This is interesting, you’ve read about the bizarre combo of Google refusing to give up US search documentation on one hand but agreeing to censor what Chinese users can see at the behest of the Chinese government on the the other hand. Check out what Google China users see when they do an image search for Tienanmen. That’s a popular page to link to in the blogsphere today.
Witness the shocking difference between that and, for example, a US Google user’s image search results for Christopher Columbus. Comparably benign, are they not?
So while it would be no small technological achievement for Google to successfully hide the images that the rest of the world associates with Tiananmen from the Chinese people themselves, I would contend that they still have a ways to go before they can rival the scale of cultural “information organization”/obfuscation that goes on all the time in the United States.

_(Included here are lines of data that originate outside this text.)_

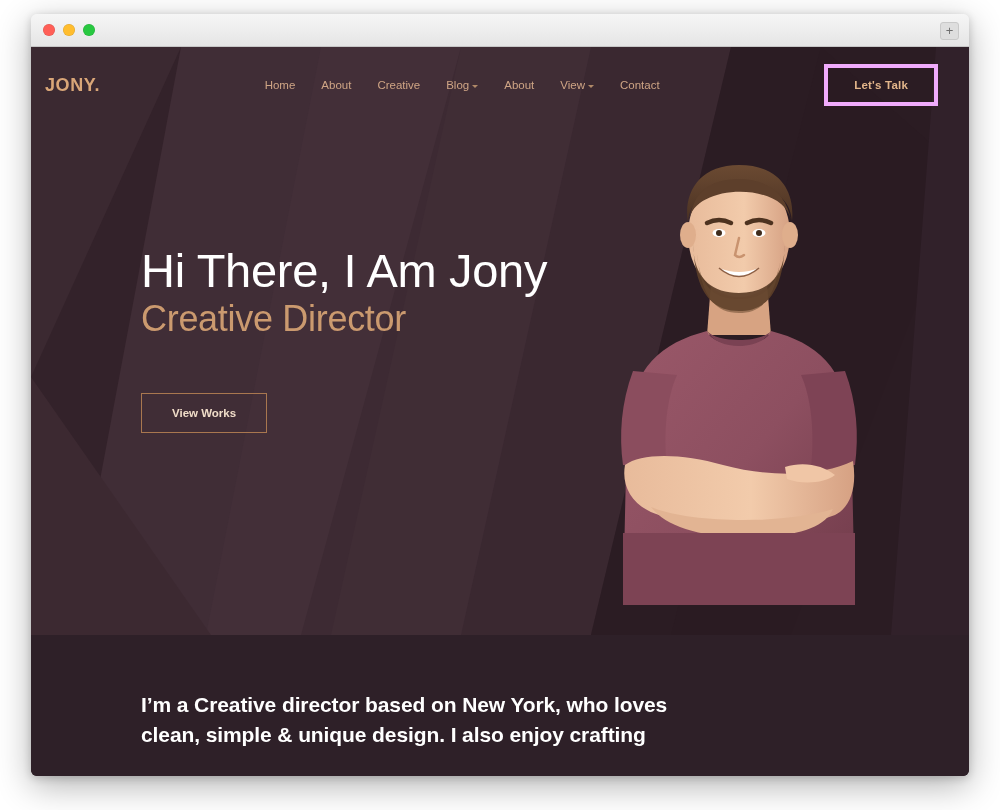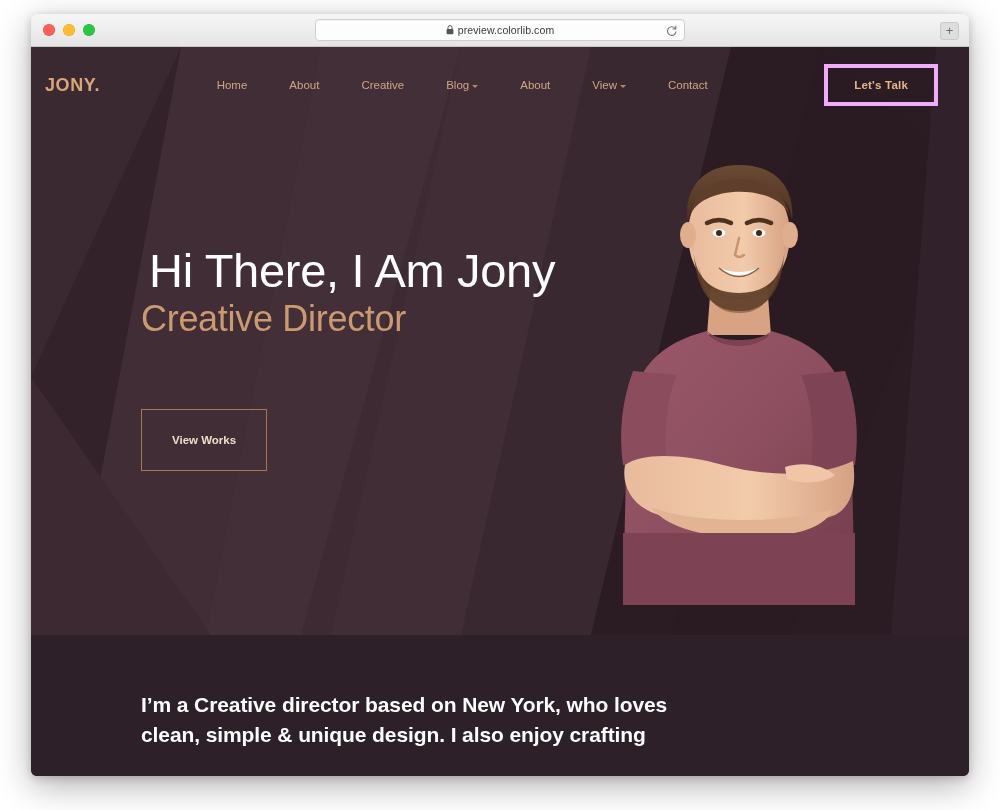"preview.colorlib.com" div.addressbar { html: <div> <span> <span> <svg> <path></path> <rect></rect> </svg> </span> <span>preview.colorlib.com</span> </span> <span> <svg> <path></path> <path></path> </svg> </span> </div> -> none }
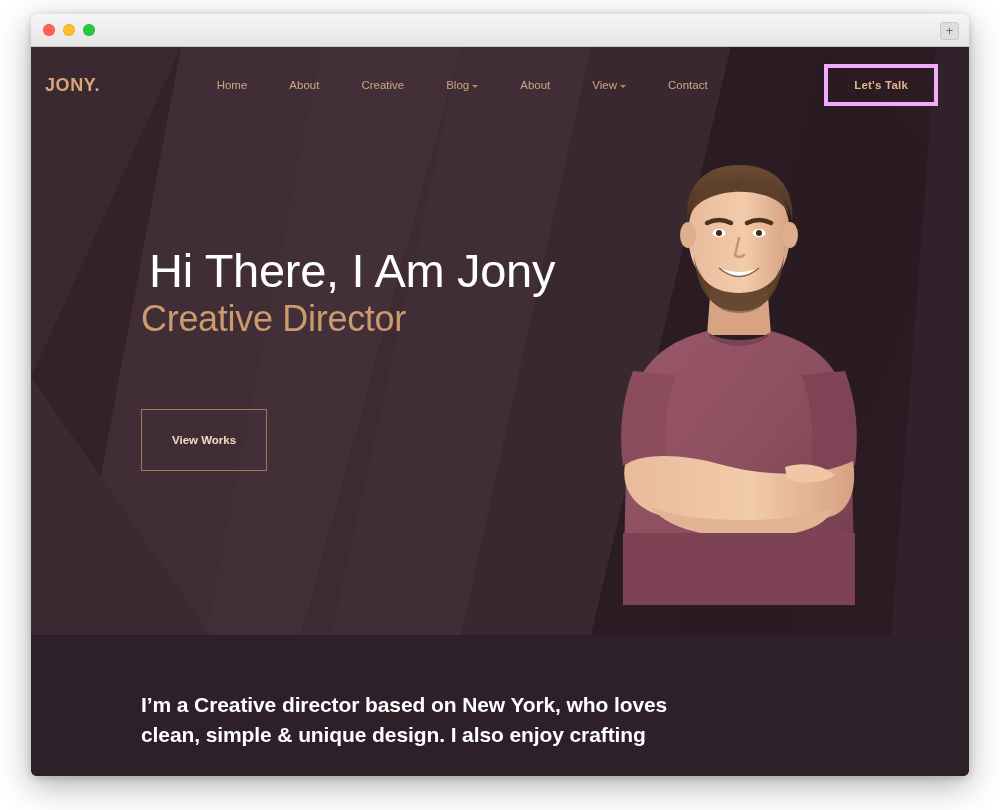"Home" .nav-links { gap: 16px -> 0px }
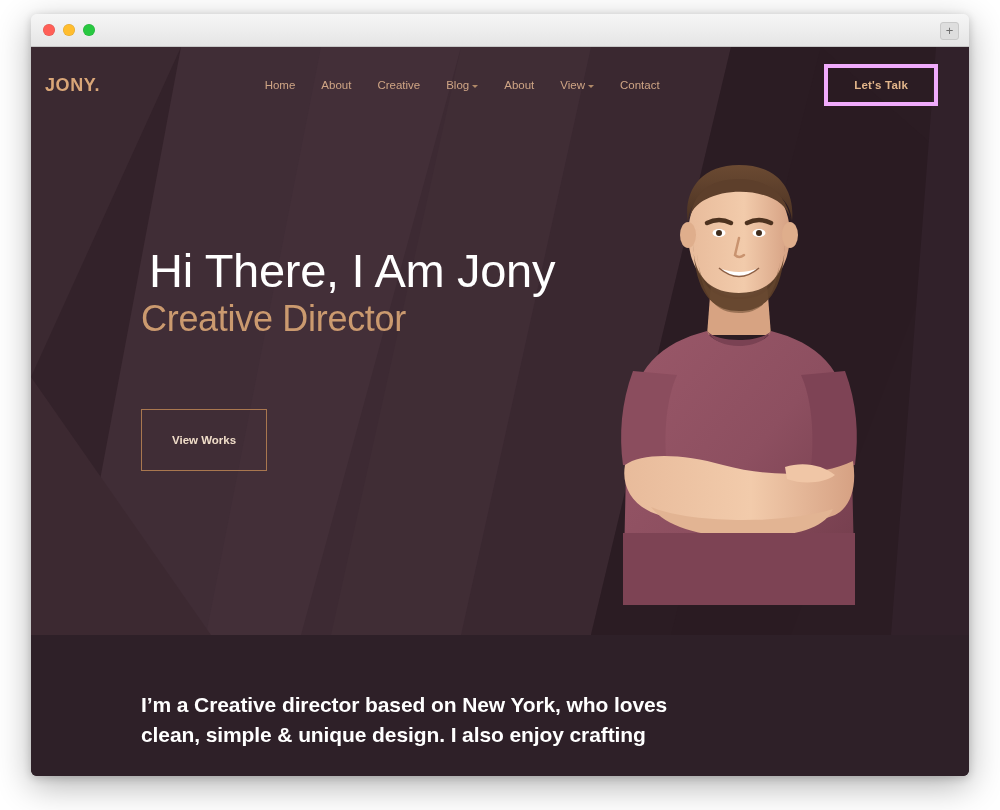"Hi There, I Am Jony" .headline { margin-left: 8px -> none }
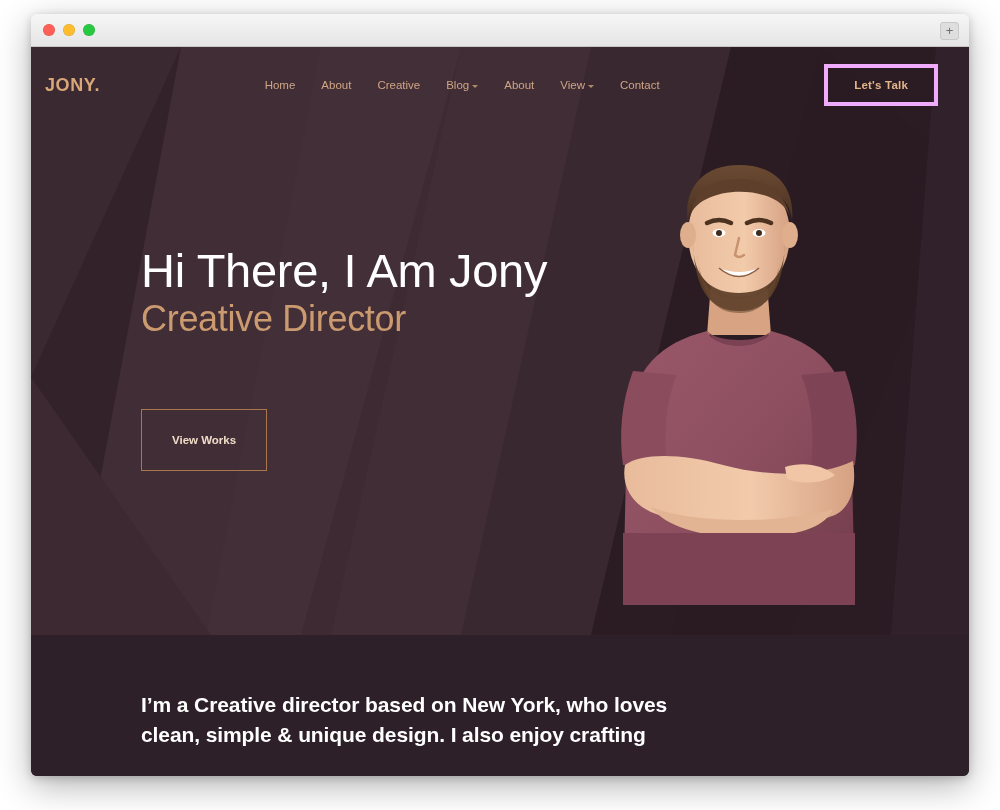"View Works" .view-works { margin-top: 68px -> 52px; padding: 24px 30px -> 13px 30px }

Like what? US history aside even, how about the following:
- “Current estimates are that $500 billion to $1 trillion in illegal funds are laundered through banks worldwide each year, with about half going through U.S. financial institutions.” US Senator Carl Levin
- “Trafficking of women and children for the sex industry and for labor is prevalent in all regions of the United States. An estimated 45,000 to 50,000 women and children are trafficked annually to the United States…” From Cia.gov
- “The U.S. has the largest per capita prison and jail population in the Western industrialized world, with approximately 2 million inmates…As Americans continue to recoil at the sight of photographs and videotapes showing handcuffed prisoners piled naked on top of one another, being bitten by dogs, being sexually exploited and subjected to other forms of debasing abuse at the Abu-Ghraib prison in Iraq, human rights advocates say similar constitutional violations occur on a regular basis in United States prisons.” via Common Dreams.
We may be able to find these things on the internet in the US (the fact that they are true is bad enough) but how often do we discuss or consider them? Isn’t the effect similar at least?